I remember the practice of being facedown that looked much different from the scene that was playing out before me. I was different then, the scars were hidden and the punches came in silence where no one could see. I found solace on the floor. There, prostrate before the Lord I could pour it all out and He would come, He always came.

This time, on my face, there was no prayer laced with praise, only hushed cries from the pain that seared through every fiber of my being. My lips pressed the ground and dirt filled my eyes where tears should be. I would have asked for help up except the overwhelming sense of shame kept me bound, broken and bleeding into the earth.

How desperately I wanted to say, “It hurts,” but I was quickly reminded that there was a protocol for falling and I was breaking every rule.

The truth is, falling hurts. Brene’ Brown

If I even eluded to the fact that I wasn’t okay or might not be able to get up for a while, I was met with religious insight that was like salt in my open wounds. Usually, when falling I was quick to get up, but not this time.

Rarely do we see wounds in the process of healing. I’m not sure if its because we feel too much shame to let anyone see a process as intimate as overcoming hurt or if its because even when we muster the courage to share our still incomplete healing people still reflexively look away. Brene' Brown

This has been a process, one I am fully participating in, but it has been messy and ugly and painful. Brown says, “We much prefer stories about falling and rising to be inspirational and sanitized.” Well, mine is neither!

Our culture likes to avoid pain because many of us have never been given the tools to work through difficulties in life and come out the other end of the process healed, whole and healthy! Or worse, we see having pain as a sign of not trusting God… what a load of crap! - Kris Vallotton

This happened in December and I’m still rising. I told someone yesterday, “I haven’t risen yet, but I’m sitting up now.” This time I’m going to let the pain have its process and allow healing to fully come. Despite the push to be over it already. I will press in, learn, grow and heal. Religion will not rescue me this time, only the hard work here on the floor. The wrestling with who I am and what I believe and sometimes with the One who made me. Despite my anger and wrestling, I found the words of Jesus, “Blessed are they who mourn, for they shall be comforted,” to come fully alive. Grief has been a huge part of this process and a vital one. No one likes to grieve, but it’s necessary.
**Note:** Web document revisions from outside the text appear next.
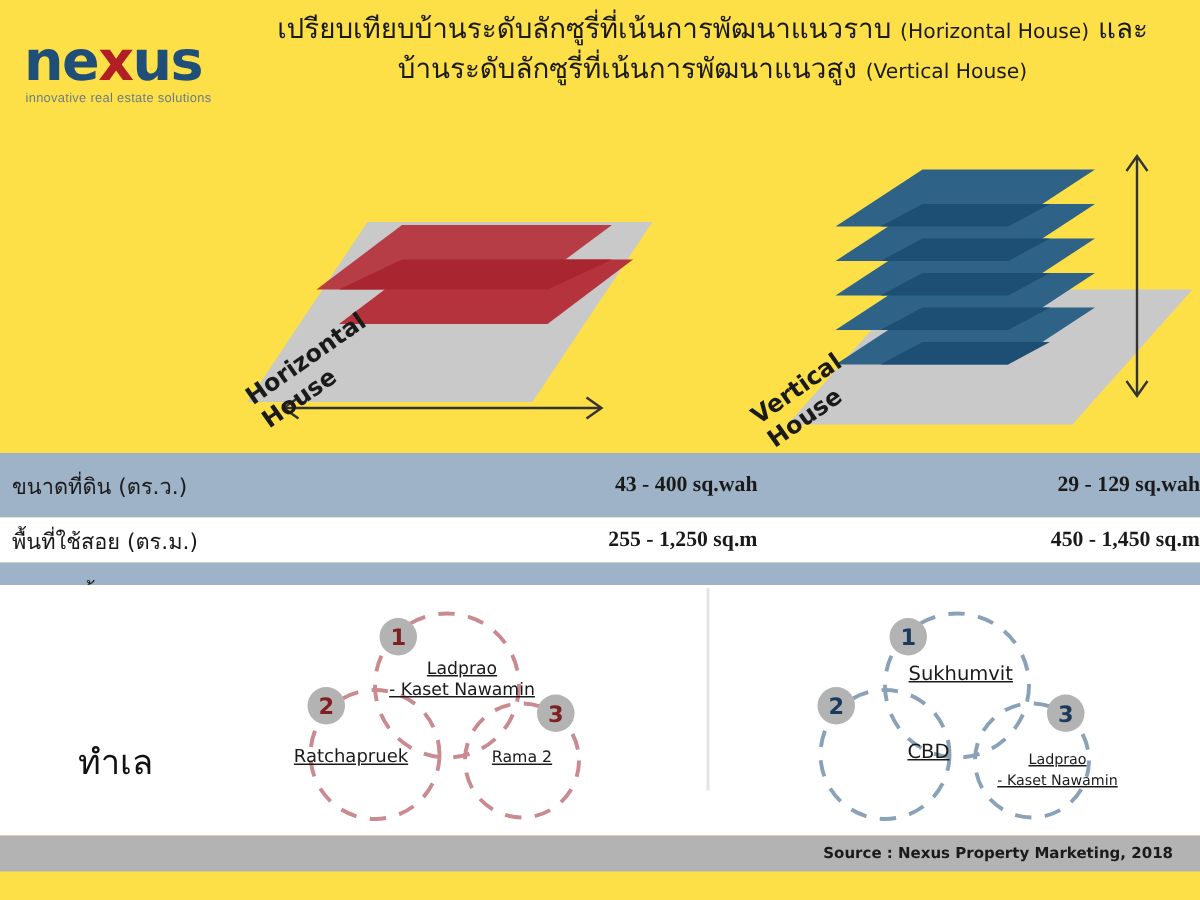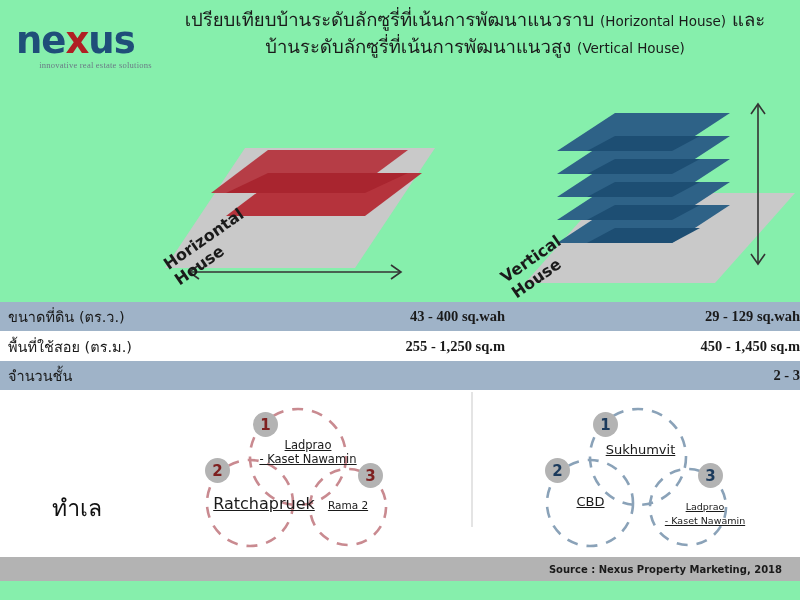--- a/index.html
+++ b/index.html
@@ -7,21 +7,21 @@
     padding: 0;
     background: #ffffff;
   }
   body {
     font-family: "Liberation Sans", "DejaVu Sans", sans-serif;
   }
   #page {
     position: relative;
     width: 800px;
     height: 600px;
-    background: #86efac;
+    background: #fde047;
     overflow: hidden;
   }
 
   
   .logo {
     position: absolute;
     left: 14px;
     top: 24px;
     width: 160px;
     height: 48px;
@@ -35,27 +35,26 @@
     line-height: 34px;
     position: relative;
     display: block;
     margin-left: 2px;
   }
   .logo-x {
     color: #b01f24;
   }
   .logo-tag {
     display: block;
-    font-family: Liberation Serif, serif;
+    font-family: Liberation Sans, sans-serif;
     font-size: 8.6px;
     color: #6b7b86;
     letter-spacing: 0.2px;
     margin-top: 2px;
     margin-left: 3px;
-    text-align: center;
   }
 
   
   .title-block {
     position: absolute;
     left: 150px;
     top: 8px;
     width: 650px;
     text-align: center;
   }
@@ -97,21 +96,21 @@
 
   
   .table {
     position: absolute;
     left: 0;
     top: 302px;
     width: 800px;
   }
   .trow {
     position: relative;
-    height: 29px;
+    height: 43px;
     display: flex;
     align-items: center;
   }
   .trow.shaded { background: #9fb3c8; }
   .trow.plain { background: #ffffff; height: 30px; }
   .tcell-label {
     width: 210px;
     padding-left: 8px;
     font-family: "DejaVu Sans", sans-serif;
     font-size: 14.5px;
@@ -299,35 +298,35 @@
       <circle cx="70" cy="113" r="43" fill="none" stroke="#c98a90" stroke-width="2.6" stroke-dasharray="11 9"></circle>
       <circle cx="168" cy="117" r="38" fill="none" stroke="#c98a90" stroke-width="2.6" stroke-dasharray="11 9"></circle>
     </svg>
 
     <div class="badge" style="left:253px; top:22px;">1</div>
     <div class="badge" style="left:205px; top:68px;">2</div>
     <div class="badge" style="left:358px; top:73px;">3</div>
 
     <div class="bubble-label" style="left:243px; top:48px; width:130px; font-size:11.5px;">Ladprao
 - Kaset Nawamin</div>
-    <div class="bubble-label" style="left:209px; top:107px; width:110px; font-size:16px;">Ratchapruek</div>
+    <div class="bubble-label" style="left:179px; top:107px; width:110px; font-size:12px;">Ratchapruek</div>
     <div class="bubble-label" style="left:313px; top:108px; width:70px; font-size:10.5px;">Rama 2</div>
 
     <svg width="300" height="167" viewBox="0 0 300 167" style="position:absolute; left:520px; top:0;">
       <circle cx="118" cy="67" r="48" fill="none" stroke="#8aa2b8" stroke-width="2.6" stroke-dasharray="11 9"></circle>
       <circle cx="70" cy="113" r="43" fill="none" stroke="#8aa2b8" stroke-width="2.6" stroke-dasharray="11 9"></circle>
       <circle cx="168" cy="117" r="38" fill="none" stroke="#8aa2b8" stroke-width="2.6" stroke-dasharray="11 9"></circle>
     </svg>
 
     <div class="badge blue" style="left:593px; top:22px;">1</div>
     <div class="badge blue" style="left:545px; top:68px;">2</div>
     <div class="badge blue" style="left:698px; top:73px;">3</div>
 
     <div class="bubble-label" style="left:588px; top:53px; width:105px; font-size:13px;">Sukhumvit</div>
-    <div class="bubble-label" style="left:548px; top:105px; width:85px; font-size:13px;">CBD</div>
+    <div class="bubble-label" style="left:548px; top:105px; width:85px; font-size:13px;text-align:right;">CBD</div>
     <div class="bubble-label" style="left:650px; top:110px; width:110px; font-size:9.5px;">Ladprao
 - Kaset Nawamin</div>
 
   </div>
 
   <div class="footer">
     <div class="footer-text">Source : Nexus Property Marketing, 2018</div>
   </div>
 
 </div>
I refuse to be afraid of pain anymore, that has only led to repeating this ugly cycle. I will lay, sit or kneel on the floor as He does His perfect work. For years the process has been started and halted, but there was no lasting freedom in that.

What’s left is a walking zombie, a bandaged-yet-sick heart, and a soul that never prospers! - Kris Vallotton

I won’t go so far as to say I was a walking zombie, but I kept being yanked back into the process and it was hideous. I’d rather have ugly for a while in the process than ugly in the long term because I avoided the process.

Three months ago I couldn't say I was grateful for this season, but today I can tell you it has changed me in important ways. Pain can make or break us and this time I am allowing pain to be the catalyst for necessary change.

If you have gotten this far, thank you. Thank you for not closing this window because my process was less than perfect. This post started two months ago, today as I sit, see, hear and smell spring outside, I know it’s time to release it!

Thursday, November 29, 2018

Keep Choosing to Believe


How long is too long to wait? A year isn’t long, it seems like only yesterday I typed this post about my word for the year.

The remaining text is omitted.